Did you know? Hypertension is a common occurrence amongst people with type 2 diabetes with 60% of individuals affected.
To learn more about what else you can do when it comes to hypertension check out this post by our Chief Medical Officer.
Blood Glucose Levels
You need to know: The reason why your blood glucose levels are likely to improve with exercise is due to the short and long term improvements to the action of insulin in your body. The more you exercise the more sensitive you become to insulin.
Just a friendly reminder: insulin regulates the amount of glucose in your blood.
A combination of aerobic and strength training may be the most effective exercise strategy for improving blood glucose levels rather than either exercise mode alone. It is not clear why this is the case, but either way the more exercise you can do the better, ideally with a combination of aerobic (150 minutes per week) and strength training (2 sessions per week).

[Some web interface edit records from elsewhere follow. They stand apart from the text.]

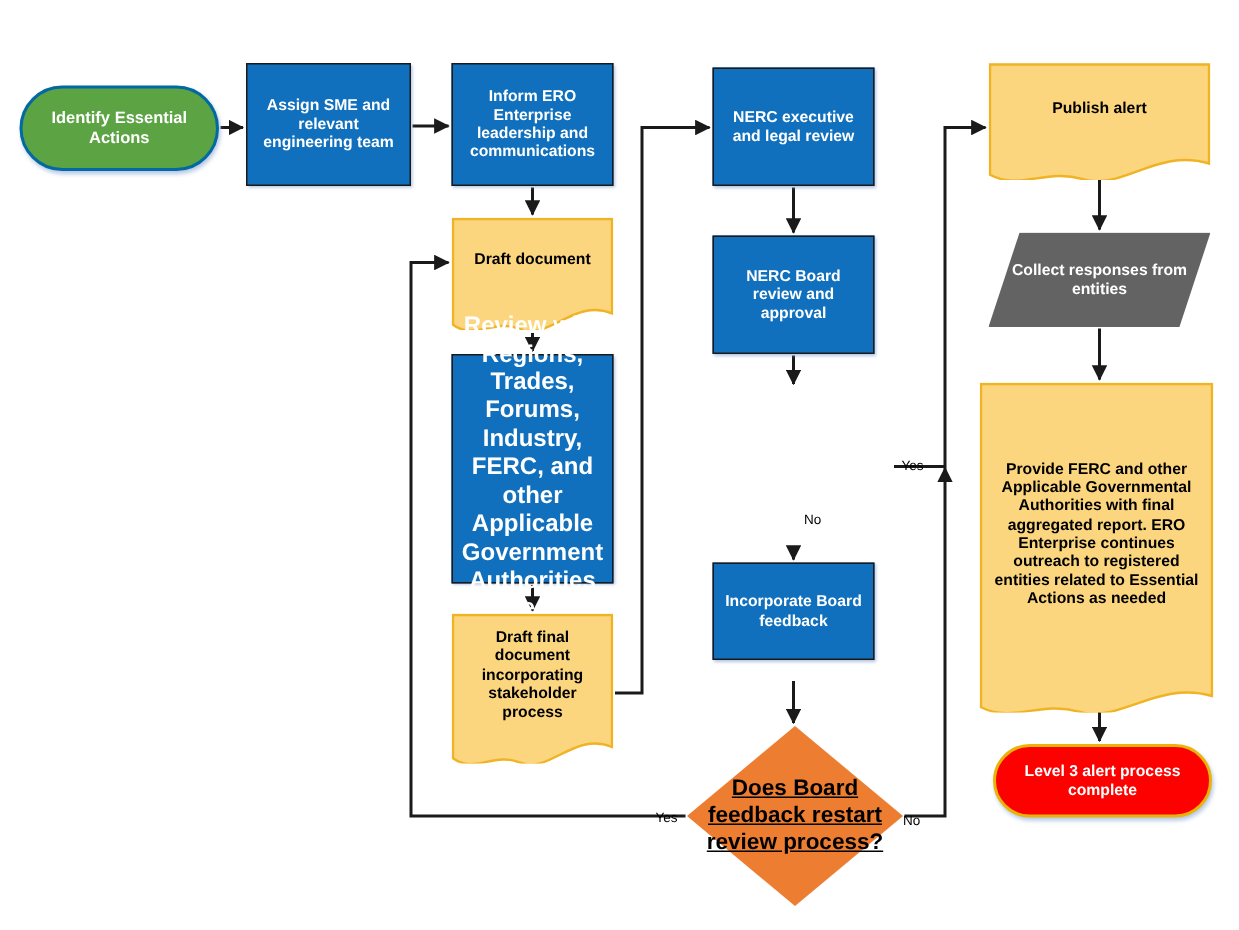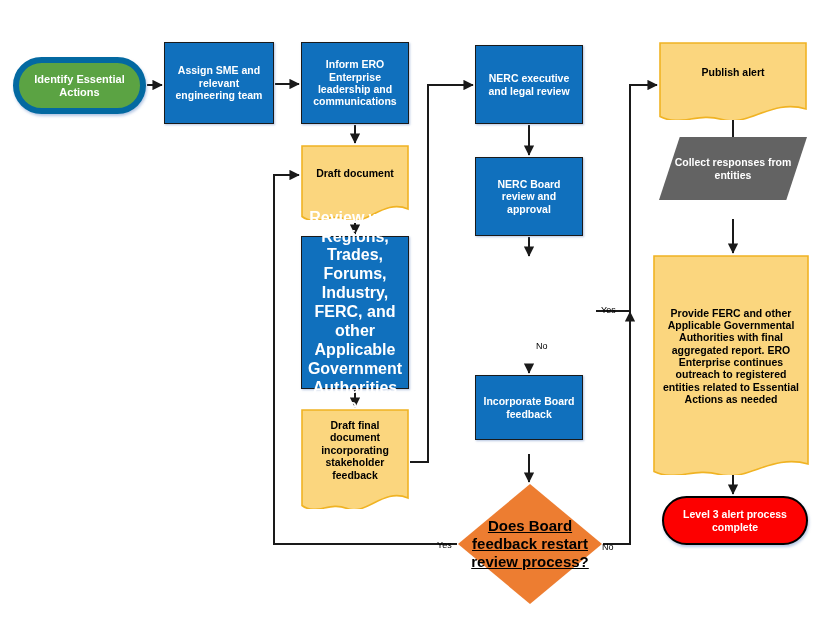--- a/index.html
+++ b/index.html
@@ -53,7 +53,7 @@
   
   .n-start {
     background: #5ba343;
-    border: 6px solid #0369a1;
+    border: 2px solid #0369a1;
     border-radius: 999px;
     color: #ffffff;
     box-shadow: 1px 2px 3px rgba(130,160,210,.6);

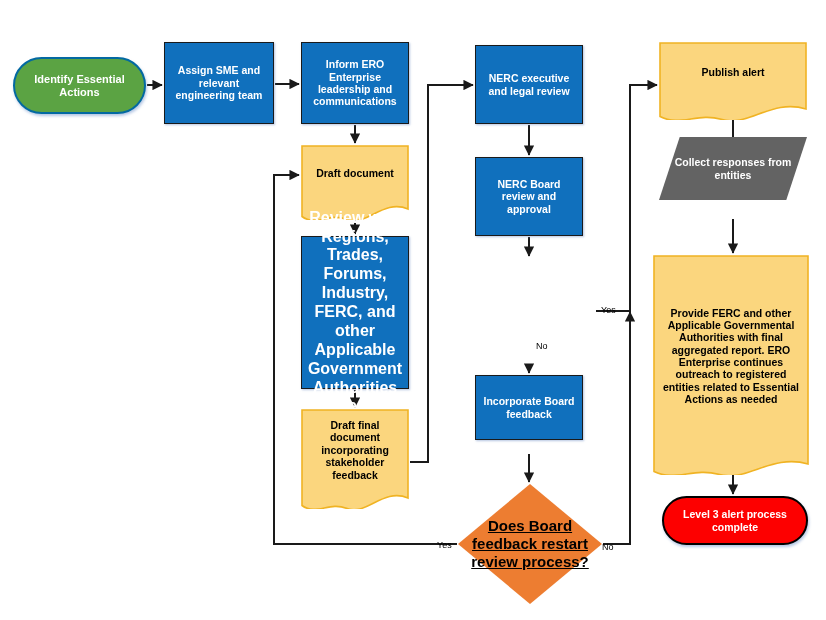--- a/index.html
+++ b/index.html
@@ -229,7 +229,7 @@
     <span class="label" style="margin-bottom: 18px;">Publish alert</span>
   </div>
 
-  <div class="node n-data" style="left: 659px; top: 137px; width: 148px; height: 63px; font-size: 10.5px; color: rgb(255, 255, 255);">
+  <div class="node n-data" style="left: 659px; top: 155px; width: 148px; height: 63px; font-size: 10.5px; color: rgb(255, 255, 255);">
     <span class="par-bg" style="background: rgb(99, 99, 99);"></span>
     <span class="label">Collect responses from entities</span>
   </div>

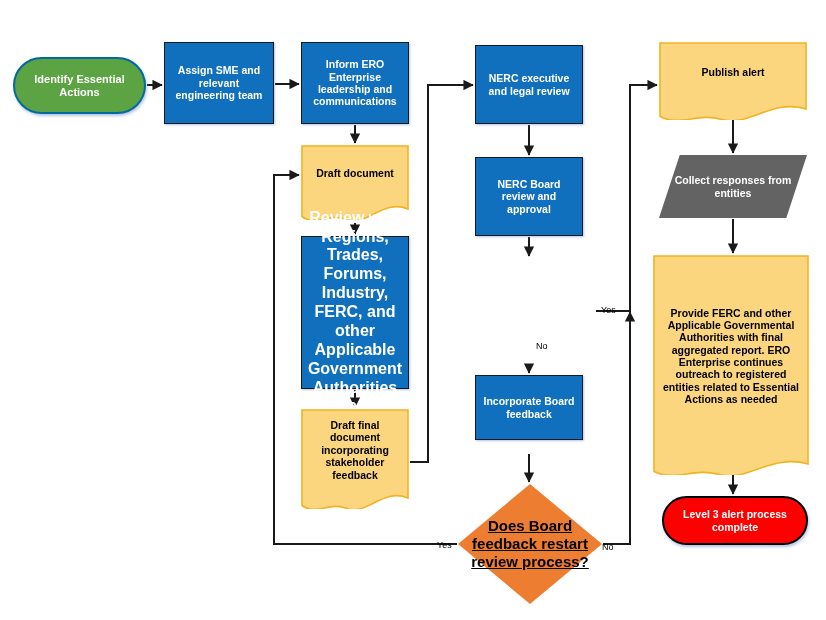--- a/index.html
+++ b/index.html
@@ -201,7 +201,7 @@
     <span class="doc-bg"><svg width="108" height="100" viewBox="0 0 108 100">
           <path d="M 1 1 L 107 1 L 107 89 C 82.08 78.3 64.8 107.7 45.36 99.3 C 28.080000000000002 92.3 15.120000000000001 107 1 96.5 Z" fill="#fbd67e" stroke="#f0b323" stroke-width="1.6"></path>
         </svg></span>
-    <span class="label" style="margin-bottom: 18px;">Draft final document incorporating stakeholder feedback</span>
+    <span class="label" style="margin-bottom: 18px;">Draft final document incorporating stakeholder process</span>
   </div>
 
   <div class="node n-process" style="left: 475px; top: 45px; width: 108px; height: 79px; font-size: 10.5px; color: rgb(255, 255, 255); background: rgb(16, 112, 189);">

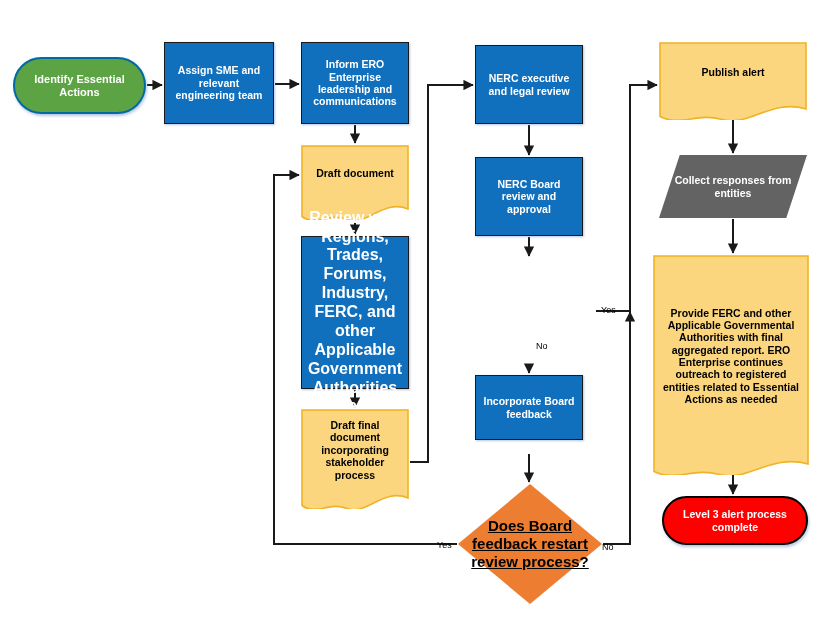--- a/index.html
+++ b/index.html
@@ -61,7 +61,7 @@
   
   .n-end {
     background: #fd0000;
-    border: 2px solid #000000;
+    border: 2px solid #eab308;
     border-radius: 999px;
     color: #ffffff;
     box-shadow: 1px 2px 3px rgba(130,160,210,.6);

Did you know? That independently of insulin, active muscle contractions are also capable of picking up glucose from the blood and are not impaired by insulin resistance or T2DM. Keep in mind this additional mechanism only works if your muscles are actively contracting, which means you need to be moving your body!
Hypoglycemia (low blood sugars below 4mmol/L)
You need to know: There is no need to let the fear of hypoglycaemia put you off exercising. People with T2DM that are not taking insulin or an insulin secretagogue (sulfonylureas and glinides) are unlikely to experience hypoglycaemia in relation to exercise. So if this is you, relax and embrace exercise. If you simply can’t relax, check your blood glucose levels before and after exercise to see for yourself the effect that exercise has on your blood glucose levels.
Improve your lipids
You need to know: Exercise has been show to decrease your LDL cholesterol slightly, however there is not any solid evidence that it will improve your HDL or triglyceride levels. With this in mind in order to really get on top of your lipids you may also want to consider weight loss and nutrition.
You need to know: When it comes to weight loss, you may need to be doing slightly more exercise than recommended for best health. It is estimated that at least 60–80 minutes on a daily basis is required to sustain weight loss or to prevent weight gain. Exercise alone has not been found to be an effective weight loss tool. Lucky it impacts on so many other important health factors!
Check out this post: Lost weight? Keep it off with the right amount of exercise
So now that you have a clearer idea of what exercise can do for you. Get walking!